#### Record extracts:
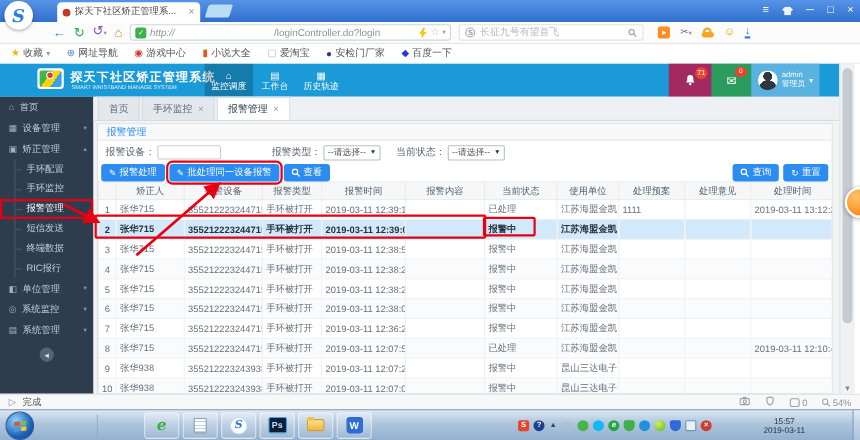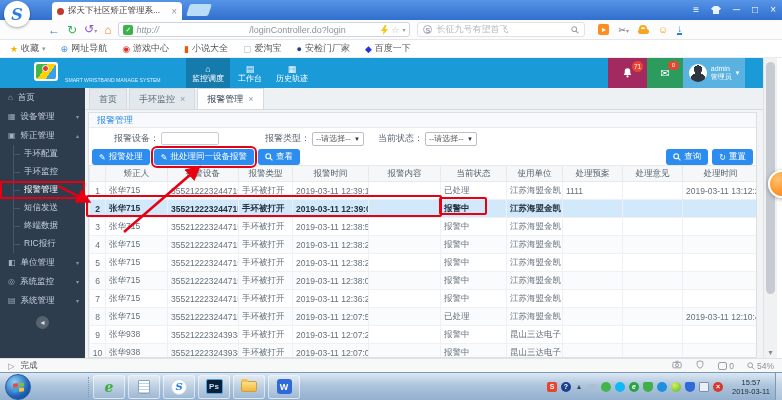--- a/index.html
+++ b/index.html
@@ -295,6 +295,7 @@
         <div class="map"></div>
         <div class="pin" data-name="map-pin-icon"></div>
       </div>
+    <div class="apptitle" data-name="app-title">探天下社区矫正管理系统</div>
     <div class="appsub" data-name="app-subtitle">SMART WRISTBAND MANAGE SYSTEM</div>
     <div class="appnav" data-name="app-nav">
         <div class="nav-it active" data-name="app-nav-item">

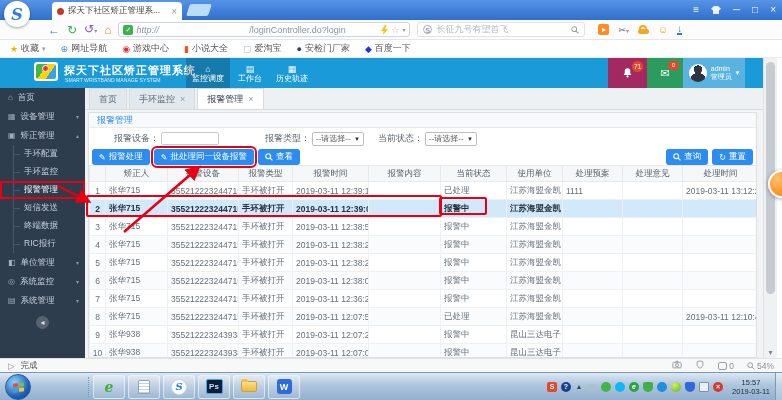--- a/index.html
+++ b/index.html
@@ -105,7 +105,7 @@
     border:1px solid #dcdfe3;overflow:hidden;}
   .panel-hd{height:15px;line-height:14px;padding-left:8px;font-size:9px;color:#2d8cf0;
     background:#f8f9fa;border-bottom:1px solid #e8eaec;}
-  .filters{height:21px;display:flex;align-items:center;padding-left:25px;font-size:9px;color:#5a6470;}
+  .filters{height:21px;display:flex;align-items:center;padding-left:7px;font-size:9px;color:#5a6470;}
   .f-input{width:58px;height:13px;border:1px solid #c8cdd3;border-radius:2px;background:#fff;margin-left:2px;}
   .f-select{width:52px;height:14px;border:1px solid #b9bfc6;border-radius:2px;background:#fff;
     display:flex;align-items:center;justify-content:space-between;padding:0 3px;color:#555;font-size:8px;margin-left:2px;}

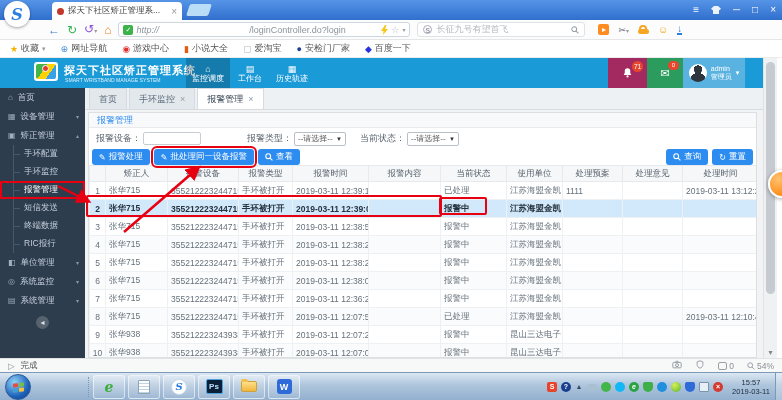--- a/index.html
+++ b/index.html
@@ -142,7 +142,7 @@
   
   .taskbar{position:absolute;left:0;top:372px;width:782px;height:28px;
     background:linear-gradient(#dbe7f3,#aec5dc 45%,#93b0cf);border-top:1px solid #7d99b8;
-    display:flex;align-items:center;}
+    display:flex;align-items:center;gap:38px;}
   .orb{position:absolute;left:5px;top:1px;width:26px;height:26px;border-radius:50%;
     background:radial-gradient(circle at 35% 30%,#8fd2f8,#1e62b8 62%,#0c3f86);
     border:1px solid #2a5a9e;display:flex;align-items:center;justify-content:center;z-index:2;}

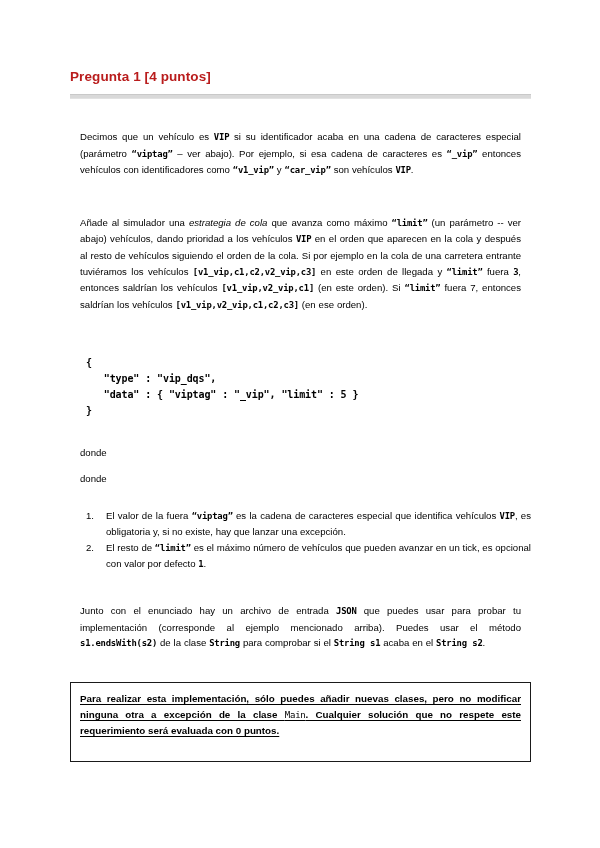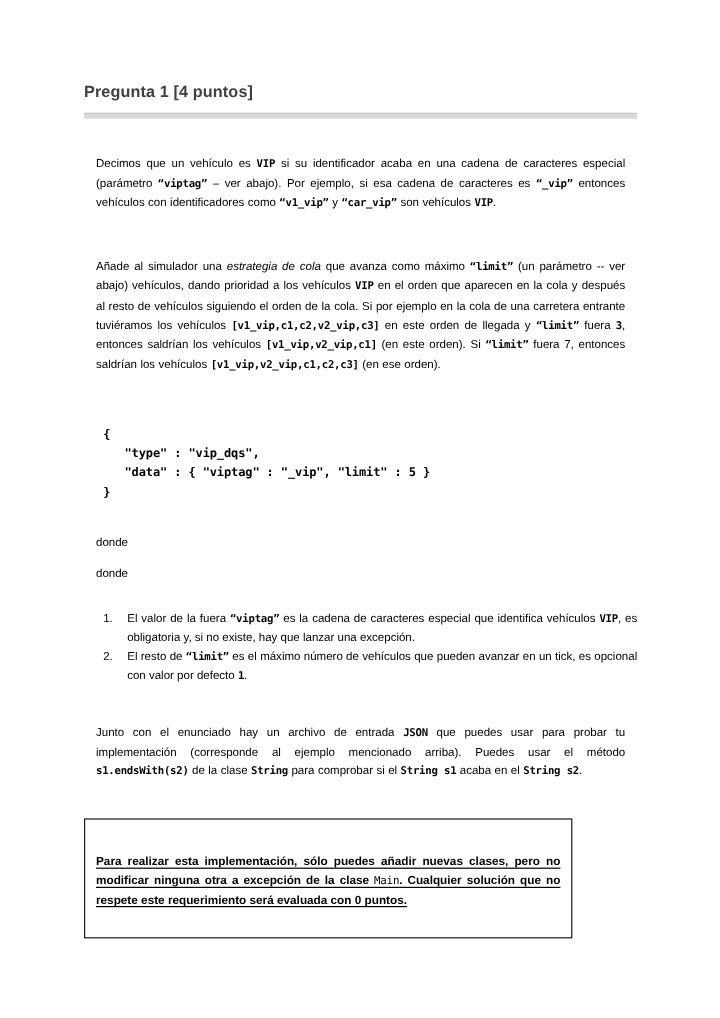--- a/index.html
+++ b/index.html
@@ -34,7 +34,7 @@
     letter-spacing: 0.1px;
     margin: 0 0 0 0;
     line-height: 18px;
-    color: #404040;
+    color: #b91c1c;
   }
   .title-rule {
     margin-top: 8px;

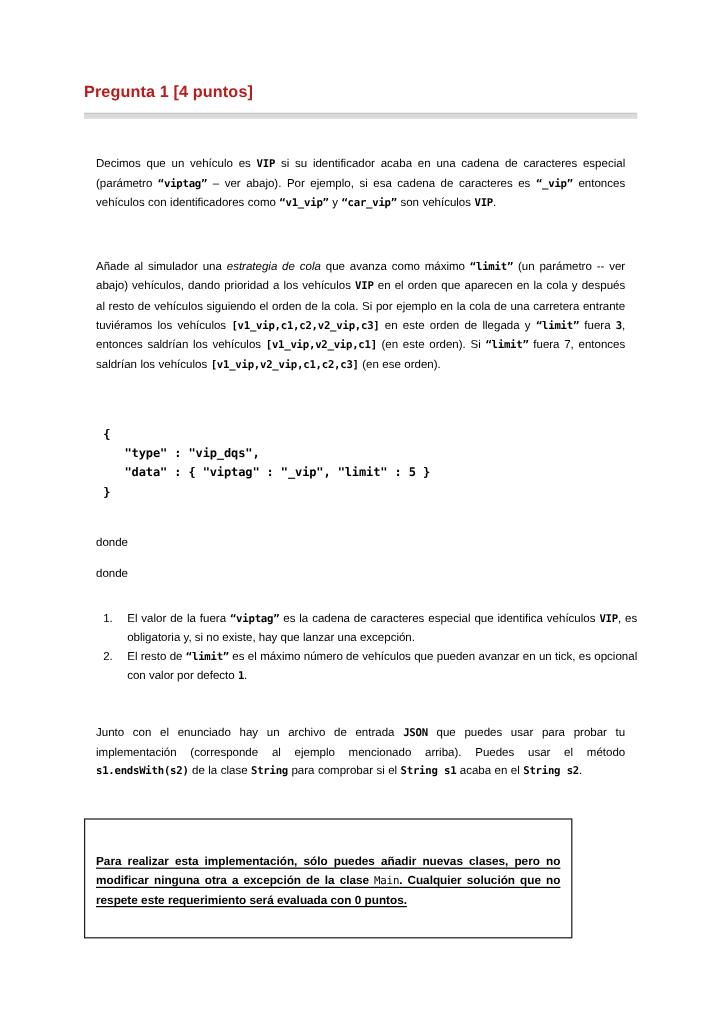--- a/index.html
+++ b/index.html
@@ -108,10 +108,10 @@
   
   .warnbox {
     border: 1.2px solid #1a1a1a;
-    padding: 28px 9px 22px 9px;
+    padding: 8px 9px 22px 9px;
     margin: 0;
     box-sizing: border-box;
-    width: 407px;
+    width: 461px;
   }
   .warnbox p {
     margin: 0;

#### Task requirements:
In the listing above, find the line with "-105,7 +105,7 @@" and the line with "border: 1.2px solid #1a1a1a;". Copy both of them and every line between, exactly, but not the pictures.

#### Output of the task:
@@ -105,7 +105,7 @@
     border:1px solid #dcdfe3;overflow:hidden;}
   .panel-hd{height:15px;line-height:14px;padding-left:8px;font-size:9px;color:#2d8cf0;
     background:#f8f9fa;border-bottom:1px solid #e8eaec;}
-  .filters{height:21px;display:flex;align-items:center;padding-left:25px;font-size:9px;color:#5a6470;}
+  .filters{height:21px;display:flex;align-items:center;padding-left:7px;font-size:9px;color:#5a6470;}
   .f-input{width:58px;height:13px;border:1px solid #c8cdd3;border-radius:2px;background:#fff;margin-left:2px;}
   .f-select{width:52px;height:14px;border:1px solid #b9bfc6;border-radius:2px;background:#fff;
     display:flex;align-items:center;justify-content:space-between;padding:0 3px;color:#555;font-size:8px;margin-left:2px;}

--- a/index.html
+++ b/index.html
@@ -142,7 +142,7 @@
   
   .taskbar{position:absolute;left:0;top:372px;width:782px;height:28px;
     background:linear-gradient(#dbe7f3,#aec5dc 45%,#93b0cf);border-top:1px solid #7d99b8;
-    display:flex;align-items:center;}
+    display:flex;align-items:center;gap:38px;}
   .orb{position:absolute;left:5px;top:1px;width:26px;height:26px;border-radius:50%;
     background:radial-gradient(circle at 35% 30%,#8fd2f8,#1e62b8 62%,#0c3f86);
     border:1px solid #2a5a9e;display:flex;align-items:center;justify-content:center;z-index:2;}

--- a/index.html
+++ b/index.html
@@ -34,7 +34,7 @@
     letter-spacing: 0.1px;
     margin: 0 0 0 0;
     line-height: 18px;
-    color: #404040;
+    color: #b91c1c;
   }
   .title-rule {
     margin-top: 8px;

--- a/index.html
+++ b/index.html
@@ -108,10 +108,10 @@
   
   .warnbox {
     border: 1.2px solid #1a1a1a;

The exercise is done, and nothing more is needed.